Somewhere in the mid-Atlantic over the weekend, a tanker originally bound for Europe reversed course and turned toward Asia. It was one of the clearest early signals of a supply chain fracture that pushed Brent crude above $115 a barrel on Monday and sent Asian stock markets into sharp retreat, as the US-Israel war with Iran moved into a more dangerous phase.

Brent crude rose more than 3% to above $115 a barrel, placing it on track for its biggest monthly gain on record. US-traded West Texas Intermediate climbed roughly 3.5% to $103. The trajectory over the past month captures the speed of the disruption: Brent was near $72 on February 27, the day before the US and Israel struck Iran. It spiked to $119.50 on March 18, the highest level since June 2022, before the weekend's escalation pushed it back above $115.

The heart of the supply crisis is the Strait of Hormuz, a narrow waterway at the entrance to the Persian Gulf through which around 20% of the world's oil and gas supply ordinarily flows. Tehran retaliated to US and Israeli strikes by threatening to attack any ships attempting to cross it, and shipments largely came to a standstill. The physical supplies that transit the Gulf flow primarily to Asian markets, and Asian consumers have already begun bidding up prices for US gas, pulling tankers away from European buyers before they ever reach port.

Sean Foley, an energy markets expert at Macquarie University, said he expected oil prices to rise further unless the conflict eases. Foley also flagged a second chokepoint: Houthi strikes on Israel raised concerns that the armed group could stop energy shipments through the Bab al-Mandeb strait near Yemen, which funnels oil volumes toward Europe and beyond.

AI-generated illustration
AI-generated illustration

Two scenarios now dominate market thinking. If shipping through both straits remains disrupted and fighting intensifies, the conditions for another leg higher in prices are firmly in place. If the conflict stabilizes and Tehran stands down its Hormuz threat, the rapid compression seen between late February and mid-March could partly reverse. Either way, the rise in crude threatens to increase the cost of jet fuel and fertilizer precursors, compounding inflationary pressures that reach far beyond the pump.

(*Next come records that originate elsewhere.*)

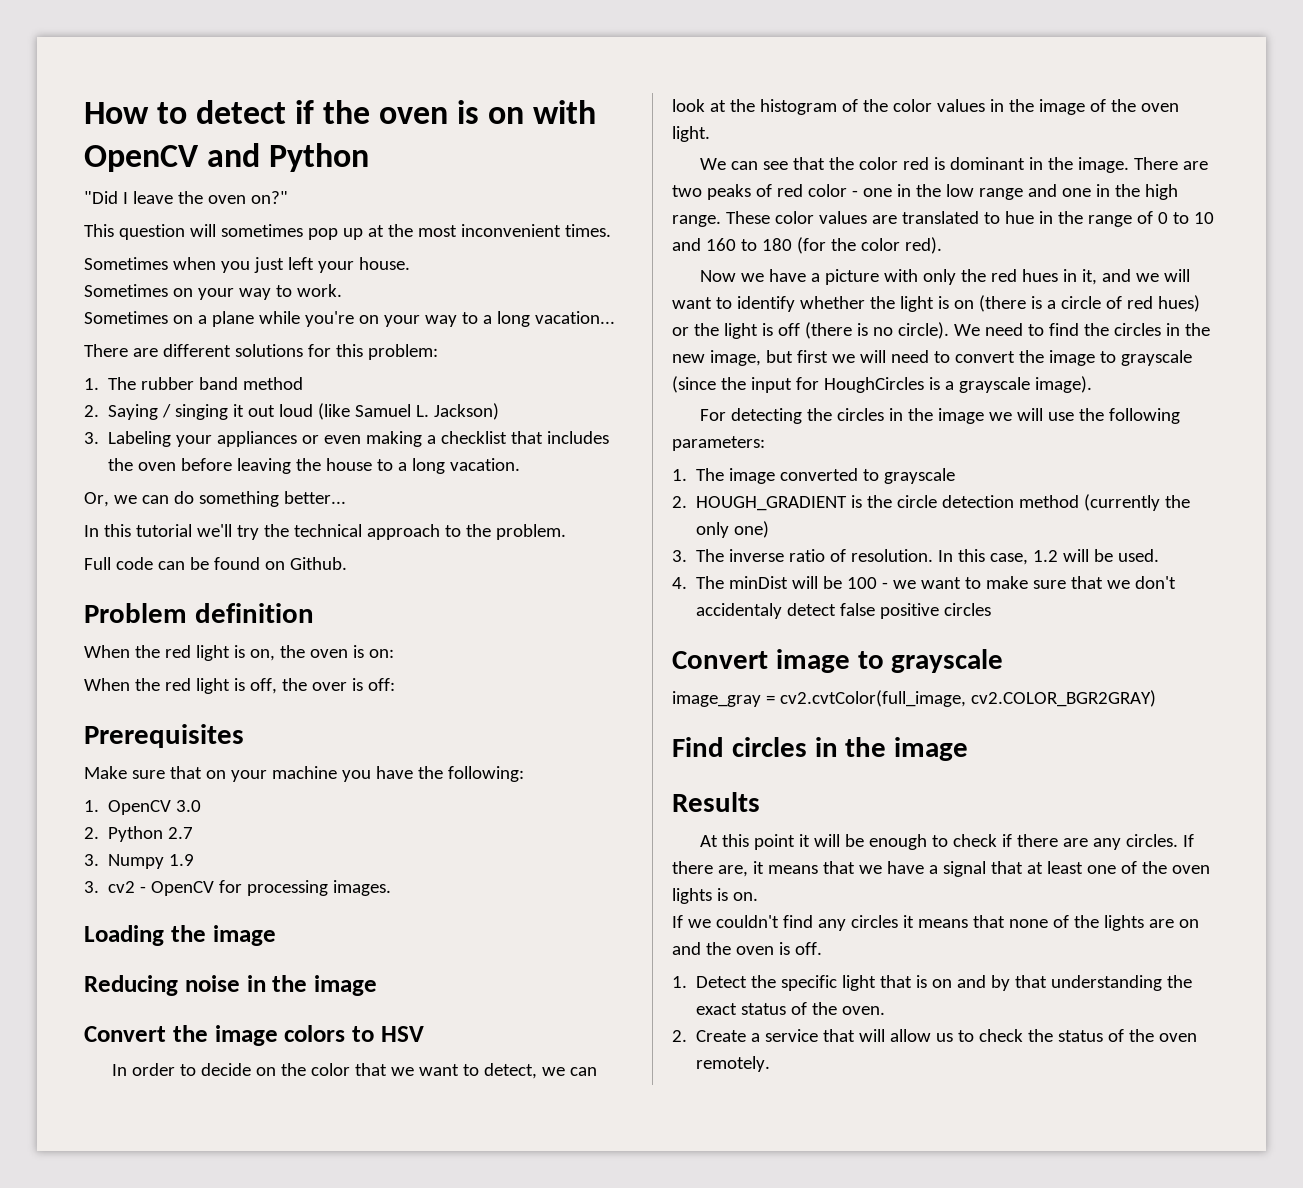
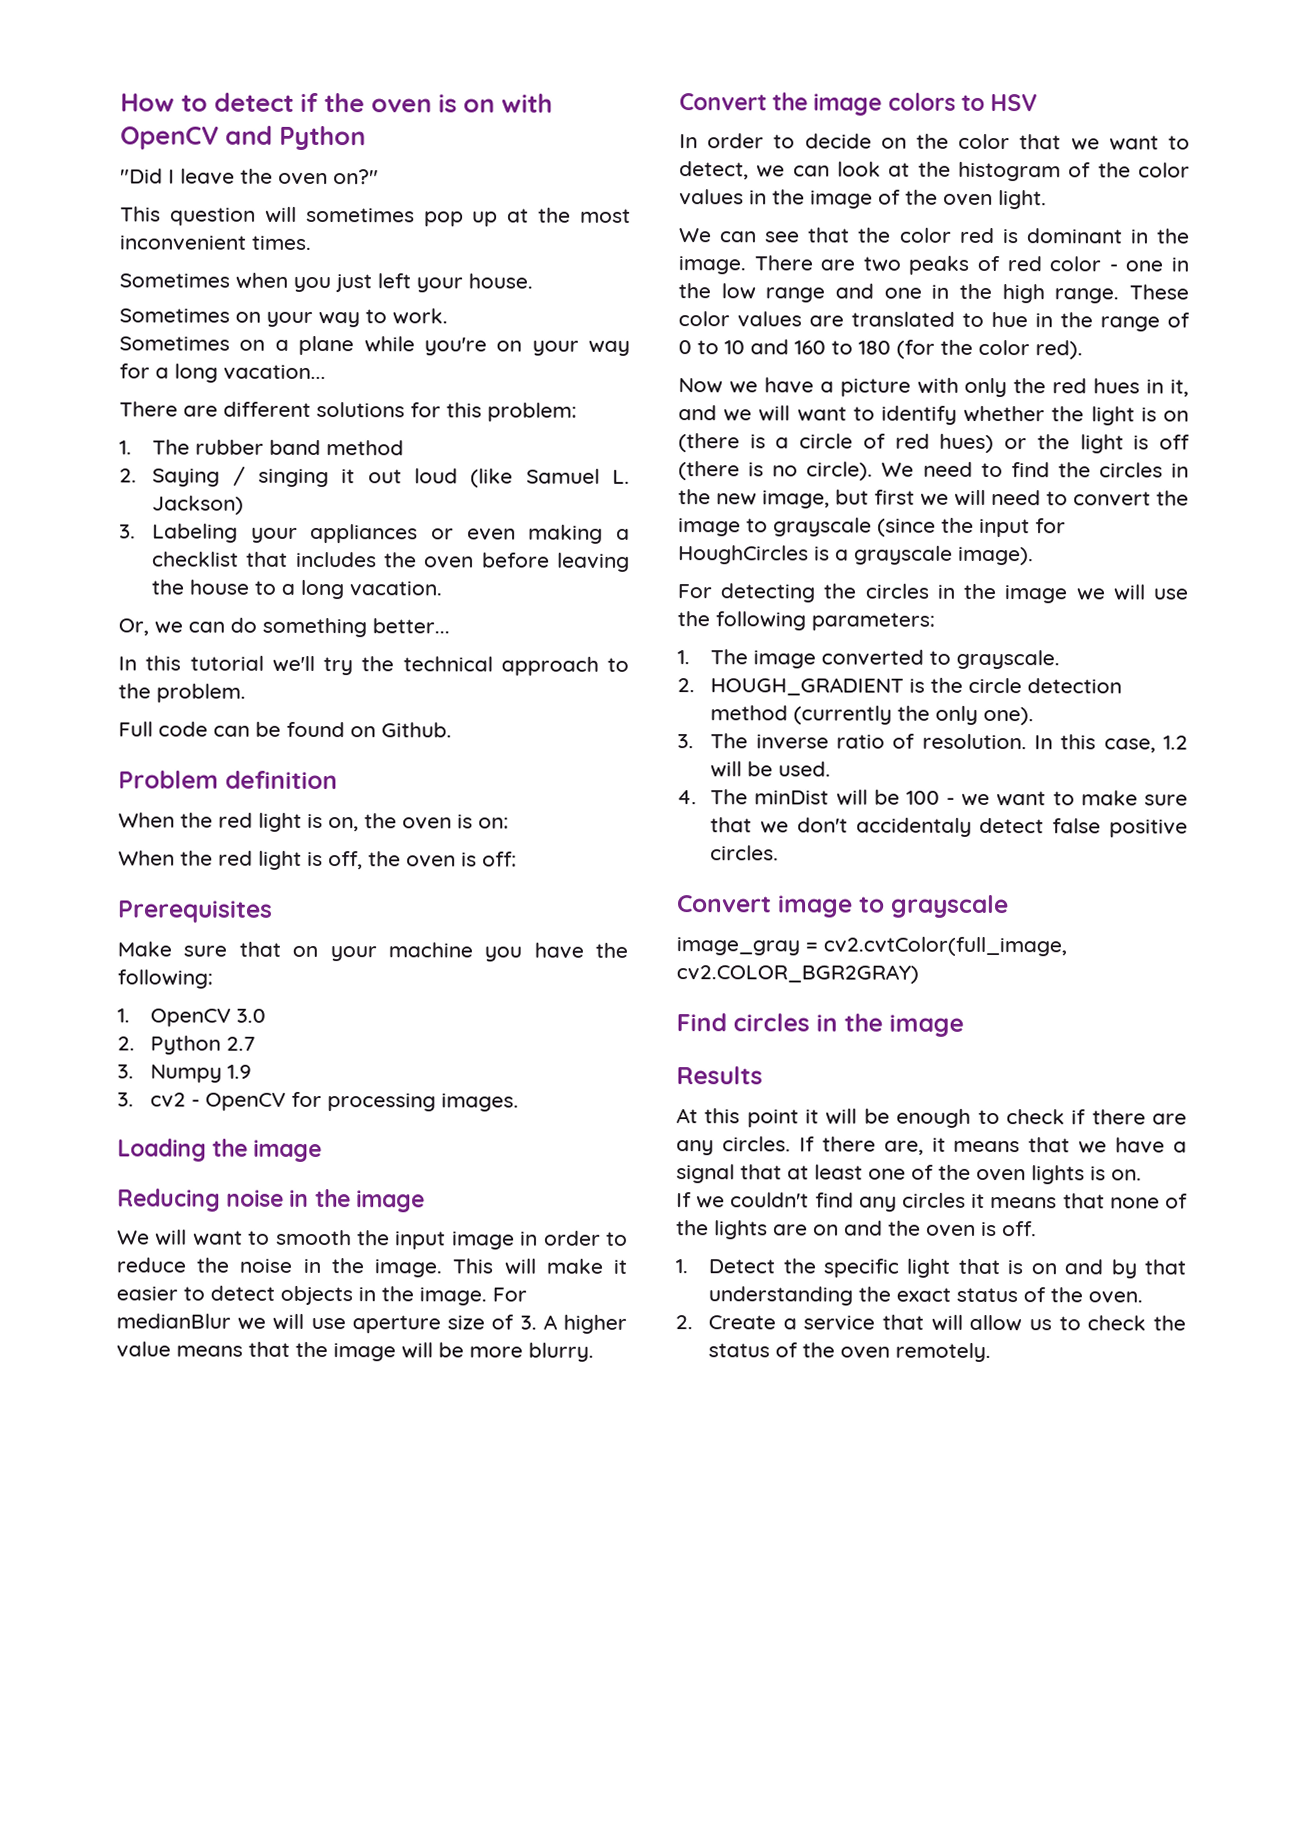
[461,312,478,324] to -> [119,363,150,379] for
[311,682,347,691] over -> [406,855,456,868] oven
(377, 985) none -> [117,1229,628,1250] [116,1257,627,1278] [116,1285,527,1306] [116,1313,627,1334] [116,1341,594,1362] // We will want to smooth the input image in order to reduce the noise in the image. This will make it easier to detect objects in the image. For medianBlur we will use aperture size of 3. A higher value means that the image will be more blurry.
[884,468,956,484] grayscale -> [956,649,1061,670] grayscale.
[734,521,770,538] one) -> [983,706,1035,726] one).
[944,603,992,616] circles -> [710,845,780,861] circles.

The weekend produced several new escalations. Iran-backed Houthi rebels in Yemen struck Israel on Saturday and Sunday. The US and Israel launched fresh waves of airstrikes across Iran, hitting multiple targets including oil depots. On March 8, Iran named Mojtaba Khamenei to succeed his father, Ali Khamenei, as Supreme Leader, a move that signaled hardliners remain in command a week into the conflict.

Iran's parliament speaker warned that his country's forces were "waiting for American soldiers" as a further 3,500 US troops arrived in the Middle East. President Donald Trump, speaking with the Financial Times on Sunday, said he could "take the oil in Iran" and potentially seize Kharg Island, Iran's primary oil export hub. Asked about Iranian defenses there, Trump said: "I don't think they have any defence. We could take it very easily." He compared the idea to the US seizure of Venezuela's oil industry following the January capture of then-President Nicolás Maduro, saying Washington planned to control that operation "indefinitely." On oil prices, Trump called short-term increases a "small price to pay" for eliminating Iran's nuclear threat.

Brent Crude Price ($/barrel)
Data visualization chart

Asian equity markets absorbed the escalation sharply. Japan's Nikkei 225 fell 4.5% at the open and South Korea's Kospi dropped 4%, with later intraday figures showing steeper losses: the Nikkei down more than 7%, the Kospi off more than 8%, with the latter triggering a 20-minute trading halt through a circuit-breaker mechanism designed to curb panic selling. The Hang Seng in Hong Kong lost more than 3% and Australia's ASX 200 fell more than 4%. The Kospi's circuit breaker had already fired once during the conflict, when the index slumped 12% in a single session.

The combination of closed shipping lanes, escalating military action, and the formalization of hardline succession in Tehran leaves energy markets with little stable ground beneath them.